-- WHAT TO PRODUCE --
Report every line below that carries the word "components".

-- DATASET --

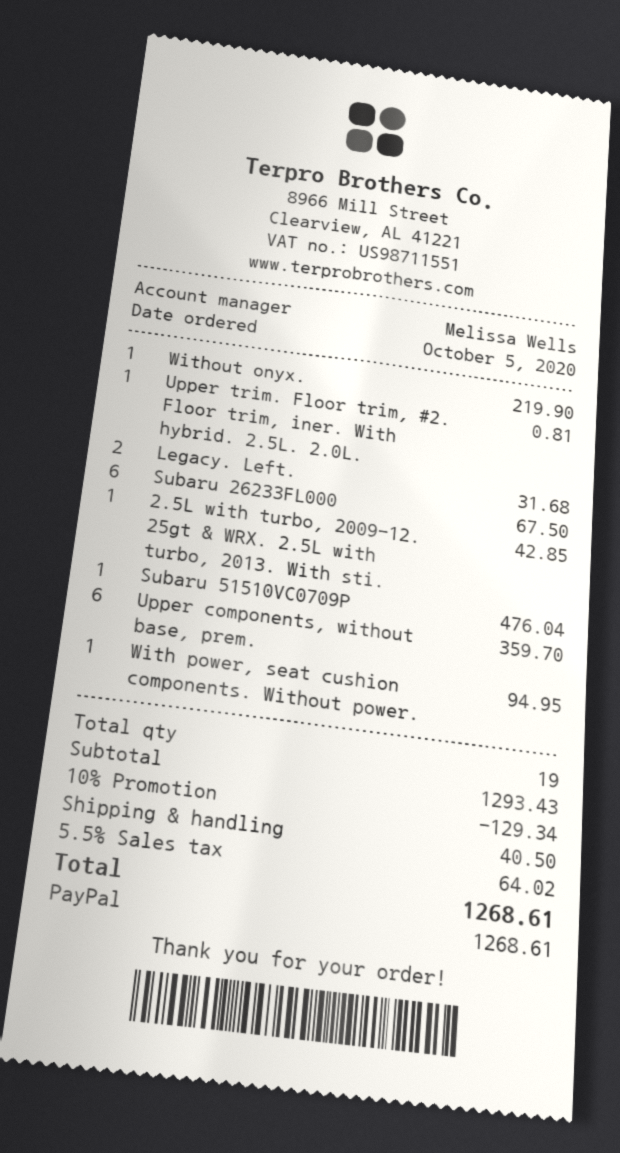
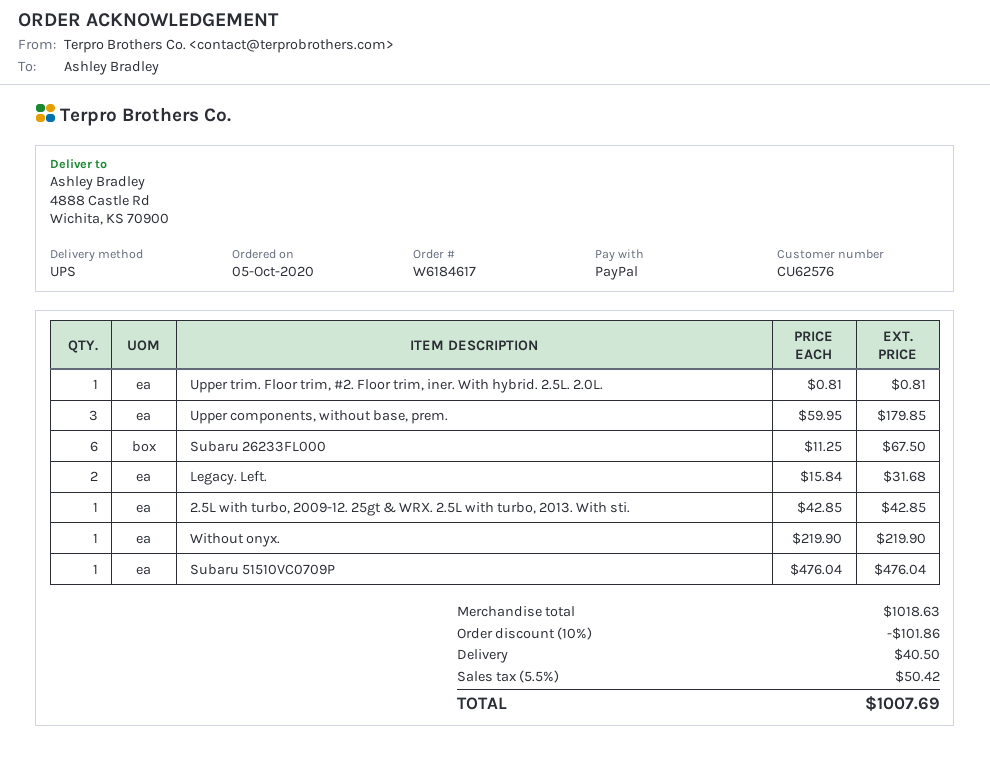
Upper components, without base, prem.: 6 for 359.70 -> 3 for 179.85
With power, seat cushion components. Without power.: 1 for 94.95 -> none
subtotal: 1293.43 -> 1018.63
discount: 10% = 129.34 -> 10% = 101.86
tax: 5.5% = 64.02 -> 5.5% = 50.42
total: 1268.61 -> 1007.69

-- EXERCISE RESULT --
Upper components, without base, prem.: 6 for 359.70 -> 3 for 179.85
With power, seat cushion components. Without power.: 1 for 94.95 -> none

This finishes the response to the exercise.